Marie-Laure declined my invitation to return to the suite with me. “It’s my husband’s birthday,” she said before gracing me with
a perfunctory set of
bisous
and climbing into her cab. Fred had already started walking back to wherever he lived, and I was at loose ends for the rest of the evening.

I pulled my phone from my inside jacket pocket and scanned my texts (I’m from the old school; I never interrupt a dinner with friends or colleagues for phone calls or texts). To my delight, one of the messages was from Annick: “Meet me? New club: Hanoi Hilton. Afterward, yr hotel?” Beneath this was an address on a pedestrian street in the fifth, near a bookshop I used to frequent. I hopped in a cab just as someone cried out in near hysterical excitement: “Crandall!”


     

     

More of an alley than a street—I imagined that furniture delivery days must have been interesting affairs here—the street featured only two businesses, the aforementioned bookshop, closed for the night, and a nightclub whose signage featured a painting of bald, fat Brando from
Apocalypse Now
, beneath a neon sign reading, yes,
HANOI HILTON
. I supposed no one had consulted a trademark lawyer before opening up, and wondered whether the inevitable financial settlement with the hotel chain would leave them with enough operating capital to reopen with a new name. To the sound of earsplitting disco music I descended a narrow stone staircase of medieval construction and at the bottom arrived at a checkpoint, at which a giant of Polynesian origin stood taking the cover charge and stamping the hands of those who left.

“Fifteen.”

“That includes how many drinks?” I asked.

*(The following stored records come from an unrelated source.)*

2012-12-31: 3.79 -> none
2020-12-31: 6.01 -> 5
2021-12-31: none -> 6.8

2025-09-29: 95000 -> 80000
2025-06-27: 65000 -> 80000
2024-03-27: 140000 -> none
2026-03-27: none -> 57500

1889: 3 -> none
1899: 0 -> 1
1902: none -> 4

“Drinks are extra,” he said. Behind him on the walls were movie posters, both predictable—
Apocalypse Now, Platoon, The Deer Hunter
—and idiosyncratic, forgotten titles like
The Boys
in Company C
, and at least one—
Hamburger Hill
—that wasn’t set in Vietnam at all. As I fiddled with my wallet at a dilatory rate of speed, a grinning, dark-haired man in an expensive suit approached, his hand extended in greeting. If my guess was right, he was the owner or the manager, and I was about to save a cool fifteen euros.

“Forget it, Sammy, the doctor doesn’t pay for anything around here.”

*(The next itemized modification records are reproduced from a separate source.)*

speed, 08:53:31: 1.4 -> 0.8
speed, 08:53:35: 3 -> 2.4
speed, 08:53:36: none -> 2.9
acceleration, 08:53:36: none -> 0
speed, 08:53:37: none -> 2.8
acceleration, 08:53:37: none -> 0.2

Sammy looked unconvinced but waved me past the velvet rope, and my benefactor introduced himself as Mathieu as he led me to the bar. I ordered a shot and a bottle of Carlsberg as Mathieu introduced me to all and sundry—hostesses, three bartenders, several older gents whom I took to be investors, current or potential—and as we drank, any number of attractive young women approached. I signed a couple of dozen autographs, including at least five on human flesh, before things calmed down enough for Mathieu to talk.